O Peso de um Mundo de Dezenove Anos
. Minha mãe morreu quando eu tinha doze anos. O que mais me lembro não é do choro, mas do cheiro de antisséptico no hospital e da postura da minha irmã no funeral. Costas eretas. Queixo erguido. Era como se a dor fosse algo que ela pudesse conter fisicamente, recusando-se a se curvar. Ela tinha apenas dezenove anos.
Foi naquele dia que ela deixou de ser adolescente e se tornou meu mundo inteiro. Ela largou a faculdade sem contar para ninguém e arrumou dois empregos. Aprendeu a transformar uma simples lista de compras em refeições para a semana inteira. Aprendeu a sorrir de forma tão convincente que até eu acreditava nela toda vez que dizia: “Vai ficar tudo bem”.

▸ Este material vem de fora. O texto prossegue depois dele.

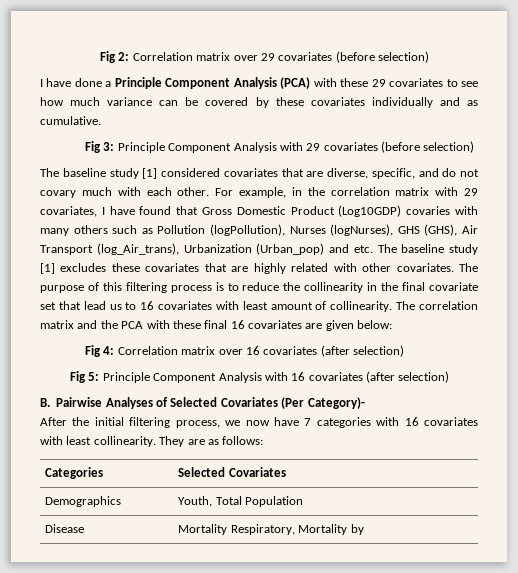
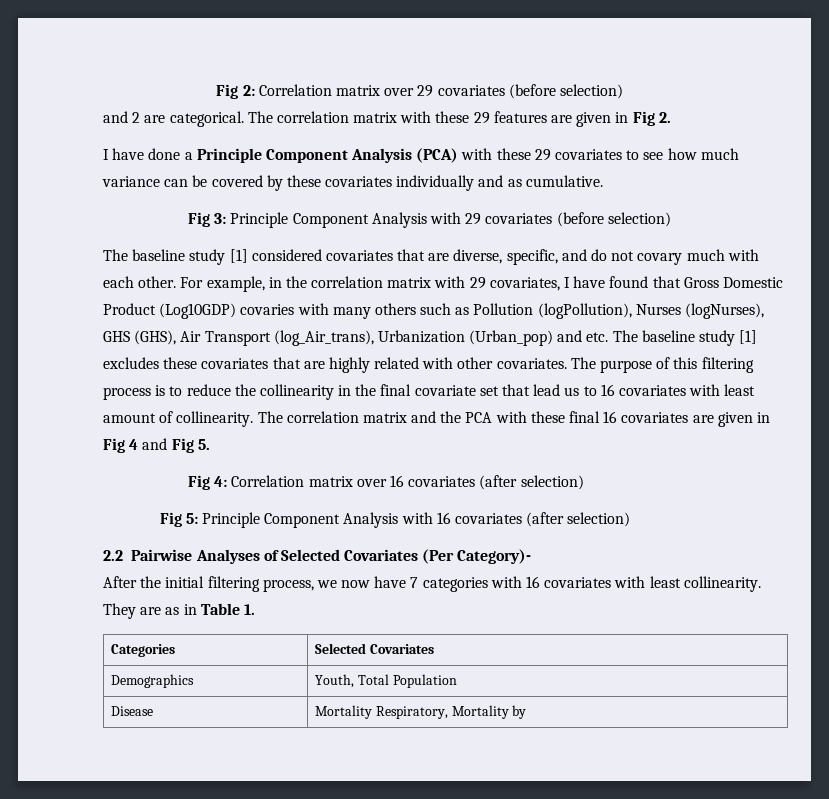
+ and 2 are categorical. The correlation matrix with these 29 features are given in Fig 2.
- The correlation matrix and the PCA with these final 16 covariates are given below:
+ The correlation matrix and the PCA with these final 16 covariates are given in Fig 4 and Fig 5.
- B. Pairwise Analyses of Selected Covariates (Per Category)-
+ 2.2 Pairwise Analyses of Selected Covariates (Per Category)-
- They are as follows:
+ They are as in Table 1.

Por muito tempo, pareceu que sim. Eu prosperava. Estudava obsessivamente, buscando cada degrau da escada que as pessoas chamam de sucesso: universidade, pós-graduação e uma carreira que todos elogiavam. Na minha formatura, envolta em uma beca engomada e aplausos, procurei por ela na multidão. Ela estava sentada na última fileira, aplaudindo suavemente, os olhos brilhando como se aquele momento pertencesse mais a ela do que a mim. Quando a abracei, o orgulho transbordou — orgulho demais. “Viu?”, eu ri. “Eu consegui. Eu subi. Você escolheu o caminho mais fácil e acabou sendo ninguém.”

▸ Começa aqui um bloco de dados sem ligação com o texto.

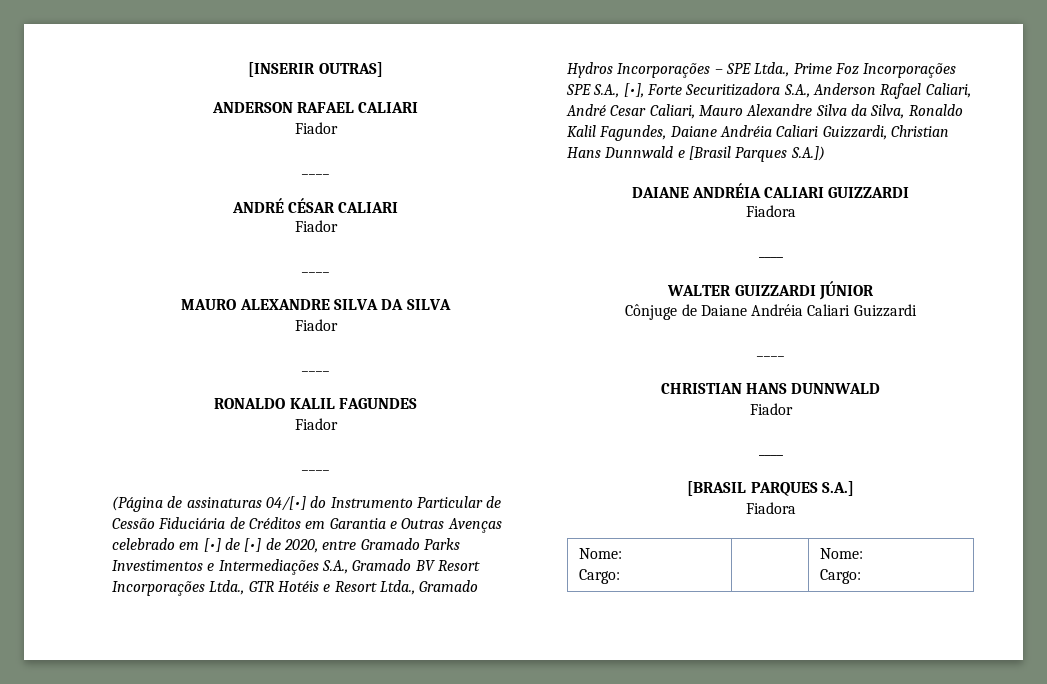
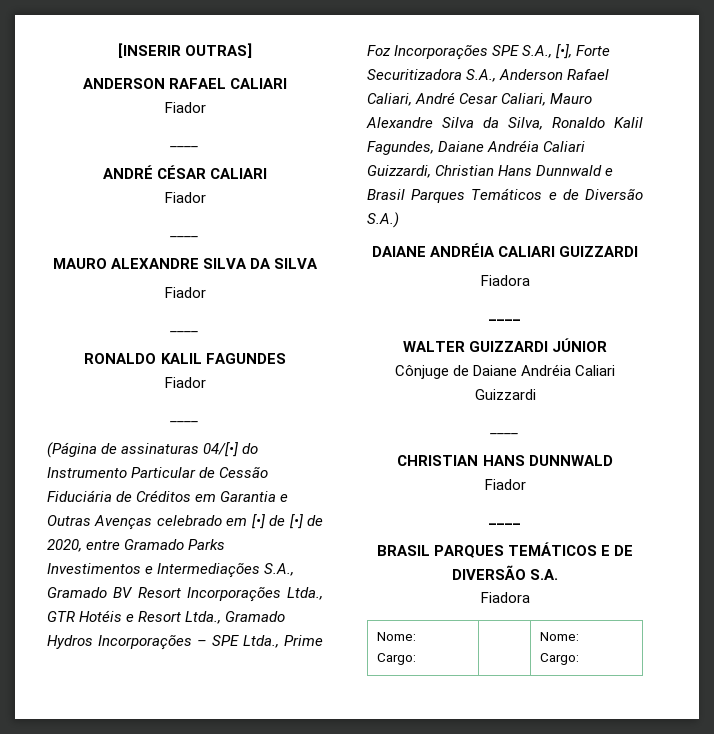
- (Página de assinaturas 04/[•] do Instrumento Particular de Cessão Fiduciária de Créditos em Garantia e Outras Avenças celebrado em [•] de [•] de 2020, entre Gramado Parks Investimentos e Intermediações S.A., Gramado BV Resort Incorporações Ltda., GTR Hotéis e Resort Ltda., Gramado Hydros Incorporações – SPE Ltda., Prime Foz Incorporações SPE S.A., [•], Forte Securitizadora S.A., Anderson Rafael Caliari, André Cesar Caliari, Mauro Alexandre Silva da Silva, Ronaldo Kalil Fagundes, Daiane Andréia Caliari Guizzardi, Christian Hans Dunnwald e [Brasil Parques S.A.])
+ (Página de assinaturas 04/[•] do Instrumento Particular de Cessão Fiduciária de Créditos em Garantia e Outras Avenças celebrado em [•] de [•] de 2020, entre Gramado Parks Investimentos e Intermediações S.A., Gramado BV Resort Incorporações Ltda., GTR Hotéis e Resort Ltda., Gramado Hydros Incorporações – SPE Ltda., Prime Foz Incorporações SPE S.A., [•], Forte Securitizadora S.A., Anderson Rafael Caliari, André Cesar Caliari, Mauro Alexandre Silva da Silva, Ronaldo Kalil Fagundes, Daiane Andréia Caliari Guizzardi, Christian Hans Dunnwald e Brasil Parques Temáticos e de Diversão S.A.)
- [BRASIL PARQUES S.A.]
+ BRASIL PARQUES TEMÁTICOS E DE DIVERSÃO S.A.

As palavras caíram entre nós, mais pesadas do que eu esperava. Ela não discutiu. Não se defendeu. Apenas esboçou um sorriso fraco e cansado e disse: “Tenho orgulho de você”. Então, foi embora.

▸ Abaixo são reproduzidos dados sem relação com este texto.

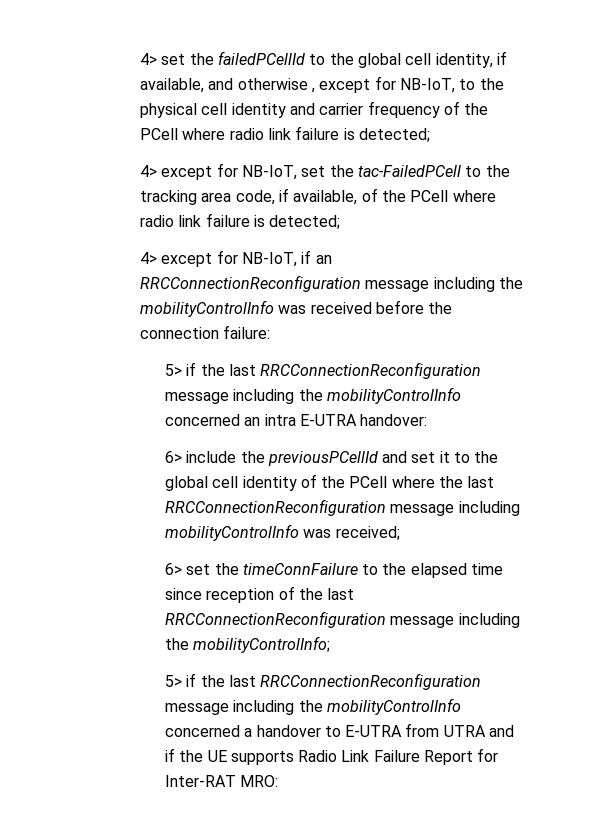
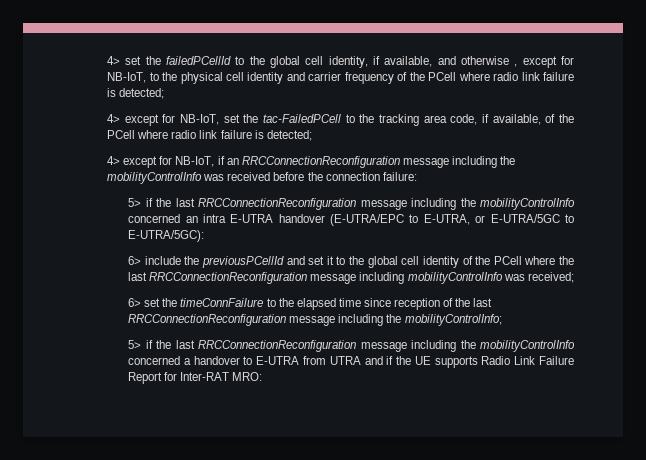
- 5> if the last RRCConnectionReconfiguration message including the mobilityControlInfo concerned an intra E-UTRA handover:
+ 5> if the last RRCConnectionReconfiguration message including the mobilityControlInfo concerned an intra E-UTRA handover (E-UTRA/EPC to E-UTRA, or E-UTRA/5GC to E-UTRA/5GC):

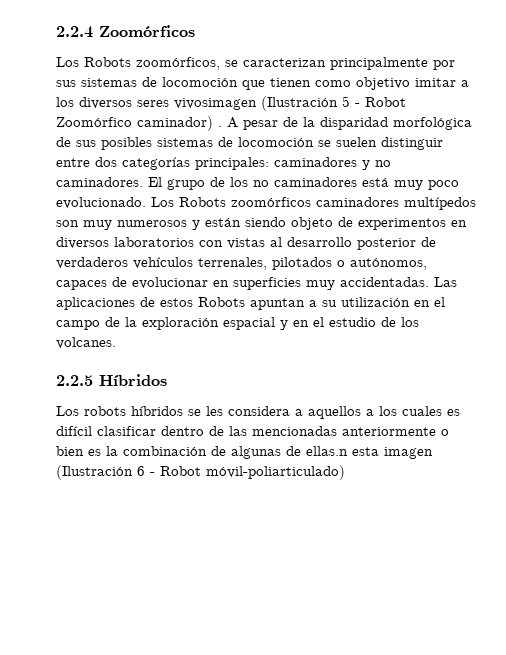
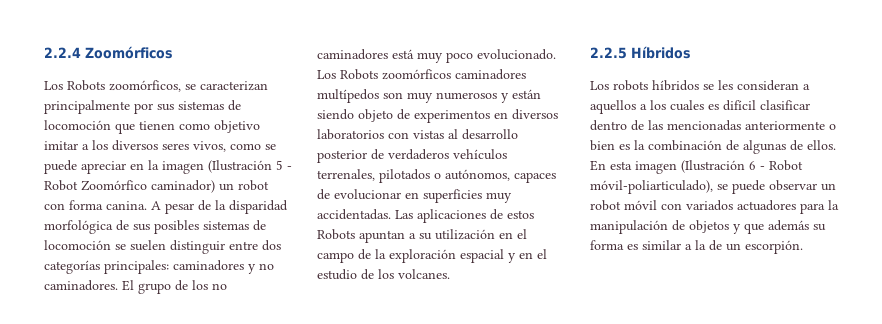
- Los Robots zoomórficos, se caracterizan principalmente por sus sistemas de locomoción que tienen como objetivo imitar a los diversos seres vivosimagen (Ilustración 5 - Robot Zoomórfico caminador) .
+ Los Robots zoomórficos, se caracterizan principalmente por sus sistemas de locomoción que tienen como objetivo imitar a los diversos seres vivos, como se puede apreciar en la imagen (Ilustración 5 - Robot Zoomórfico caminador) un robot con forma canina.
- Los robots híbridos se les considera a aquellos a los cuales es difícil clasificar dentro de las mencionadas anteriormente o bien es la combinación de algunas de ellas.n esta imagen (Ilustración 6 - Robot móvil-poliarticulado)
+ Los robots híbridos se les consideran a aquellos a los cuales es difícil clasificar dentro de las mencionadas anteriormente o bien es la combinación de algunas de ellos. En esta imagen (Ilustración 6 - Robot móvil-poliarticulado), se puede observar un robot móvil con variados actuadores para la manipulación de objetos y que además su forma es similar a la de un escorpión.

A Casa Oca e o Ralo Silencioso
. Três meses se passaram. Nenhuma ligação. Nenhuma mensagem. Eu dizia a mim mesmo que ela precisava de espaço; eu dizia a mim mesmo que ela era forte. Eu estava ocupado de qualquer forma — cidade nova, emprego novo, vida nova. Foi só quando voltei para uma conferência que decidi visitá-la. A porta estava destrancada. Lá dentro, algo pareceu errado imediatamente.